本学はなぜ不祥事の連鎖を断ち切れないのか。

旧体制の失敗を教訓に昨年7月に理事を一新、寄附行為の改正や主要職員人事も刷新したはずだ。しかし、今回アメリカンフットボール部で違法薬物事件が起こった。学生の犯罪とはいえ、大学側の危機対応の不作為と遅れが発覚、本学内外から厳しく批判されている。いくら制度が改まっても、リスク管理能力や組織運営、危機意識に問題があれば、ガバナンス不全は起こる。その根本原因にメスを入れるべきだ。

改革は「市ケ谷」止まり

本紙はこの1年、新体制を取材する中で学生への意識調査の結果などから、組織の危うさを感じ取り、本誌で指摘してきた。

まず本学全体に改革意識が浸透していなかった点だ。

林真理子理事長は「膿は出し切った」「議論は活発化している」と発言し、改革に自信をうかがわせていた。「新しい日大」を目指して尽力し、特別調査委員会や損害賠償請求など旧体制の後始末を断行した点は評価できるが、足元のリスク管理は十分だったか疑わしい。
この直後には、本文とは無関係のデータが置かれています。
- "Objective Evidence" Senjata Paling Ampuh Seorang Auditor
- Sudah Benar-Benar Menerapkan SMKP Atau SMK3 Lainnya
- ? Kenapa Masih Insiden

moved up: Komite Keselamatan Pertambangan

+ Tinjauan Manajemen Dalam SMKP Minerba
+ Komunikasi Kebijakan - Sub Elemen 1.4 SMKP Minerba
本学は16学部、34競技部など約7万人の学生が集う。大企業並みの組織運営能力が不可欠なのに、本部中心の「市ケ谷改革」に追われ、改革は浸透していなかった印象が強い。7月の本紙調査でも学生の48・8%が新体制発足以後も「以前と変わらない」と回答。新体制の改革意欲は学生に伝わっていたといえない。

8月8日の記者会見では新たな事実が飛び出し、かえって問題を拡散させ本学のブランドイメージを著しく損なわせた。違法薬物の使用については、現場の指導陣は昨年に把握しておきながら、大学トップへの詳しい報告が大幅に遅れた。たとえグレーゾーンであっても、違法事案を認識したのなら即刻報告すべきだ。
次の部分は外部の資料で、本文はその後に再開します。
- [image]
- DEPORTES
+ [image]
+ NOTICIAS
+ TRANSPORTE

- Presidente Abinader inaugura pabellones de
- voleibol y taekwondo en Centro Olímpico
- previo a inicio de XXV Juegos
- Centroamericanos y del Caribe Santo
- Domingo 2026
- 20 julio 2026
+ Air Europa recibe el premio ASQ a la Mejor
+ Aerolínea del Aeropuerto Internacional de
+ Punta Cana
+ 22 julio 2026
昨年7月に大麻のようなものを吸ったと話した学生にも厳重注意で終わらせた。証拠物件がないとはいえ、事の重大さに照らすと軽い処分だ。

余計な忖度(そんたく)が働き「大ごとにしたくない」と考えたのなら、組織の危機管理上、隠蔽(いんぺい)を疑われ、命取りになりかねない。

問われるトップの判断

そして7月6日にアメフット部寮から見つかった大麻と疑われる植物片などを12日間も大学本部で保管していた対処も理解に苦しむ。澤田康広副学長は「大学は捜査機関ではない。学生に自首を促したかった」と会見で説明したが、植物片などを保持したままでの説得行為として、12日間はあまりにも長すぎるというのが一般的な感覚だ。

さらに植物片発覚の事案は酒井健夫学長や林理事長に報告されているが、その際に法律の専門家としての澤田副学長に委ね過ぎてしまった両トップの判断も、適切性が問われる。疑わしさが残る植物片などについて、警察当局への速やかな報告を指示すべきだった。
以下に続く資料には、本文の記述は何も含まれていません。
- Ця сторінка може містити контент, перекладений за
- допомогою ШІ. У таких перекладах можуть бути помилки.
一方、林理事長は「スポーツ分野に遠慮があった」と会見で吐露している。

教学分野は酒井学長の所管とはいえ、競技スポーツに関しては2018年の危険タックル問題以降も、学生に対する指導方法や生活管理面で問題は少なくなかった。「学生ファースト」を掲げる以上、林理事長も率先し競技部の健全化に踏み出すべきだ。

ことし8月、本学は日本大学に校名変更して120年を迎えた。記念の年に大きな汚点を残した形だ。この危機的状況を打開できなければ、高校生やその親からも本学は敬遠され、来年の入学志願者数に悪影響が出るだろう。また、今年度予算で75%減額交付を見込む私立学校等経常費助成金も、全額不交付が続く可能性すらある。

危機管理能力を高めるには余計な忖度やつまらぬ遠慮は禁物だ。「日大生としての誇り」を学生や卒業生が持てるように、新体制は本学全体のあらゆる活動に目を向け、聖域なき改革を果断に実行する覚悟を決めてほしい。